SUPPLIED MATERIAL
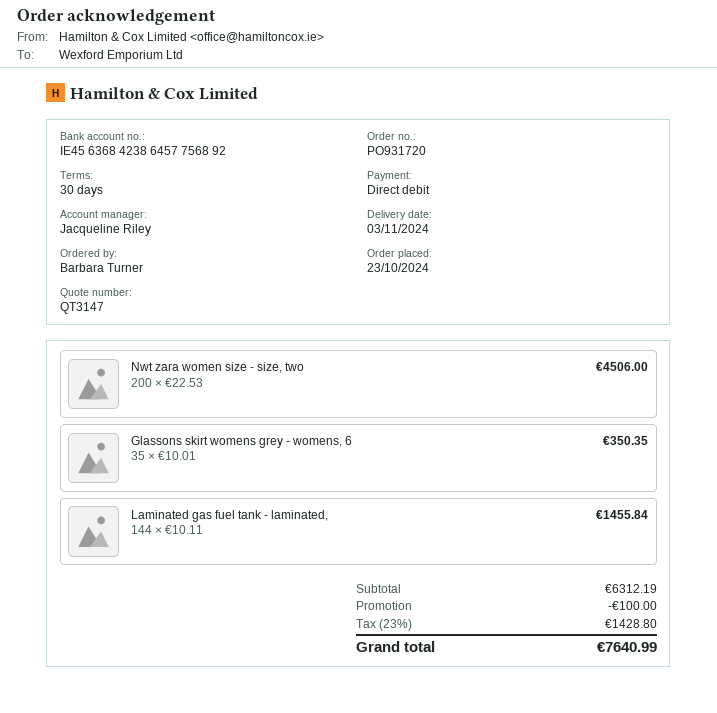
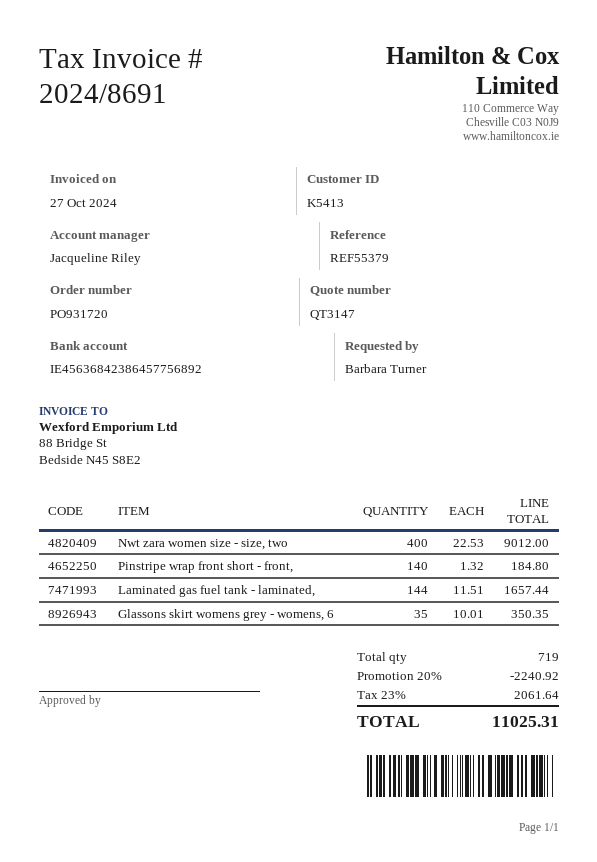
Nwt zara women size - size, two: 200 x 22.53 = 4506.00 -> 400 x 22.53 = 9012.00
Laminated gas fuel tank - laminated,: 144 x 10.11 = 1455.84 -> 144 x 11.51 = 1657.44
Pinstripe wrap front short - front,: none -> 140 x 1.32 = 184.80
discount: 100.00 -> 2240.92
tax: 23% = 1428.80 -> 23% = 2061.64
total: 7640.99 -> 11025.31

YOUR OBJECTIVE
Print the listing verbatim; no pictures.

REPLY
Nwt zara women size - size, two: 200 x 22.53 = 4506.00 -> 400 x 22.53 = 9012.00
Laminated gas fuel tank - laminated,: 144 x 10.11 = 1455.84 -> 144 x 11.51 = 1657.44
Pinstripe wrap front short - front,: none -> 140 x 1.32 = 184.80
discount: 100.00 -> 2240.92
tax: 23% = 1428.80 -> 23% = 2061.64
total: 7640.99 -> 11025.31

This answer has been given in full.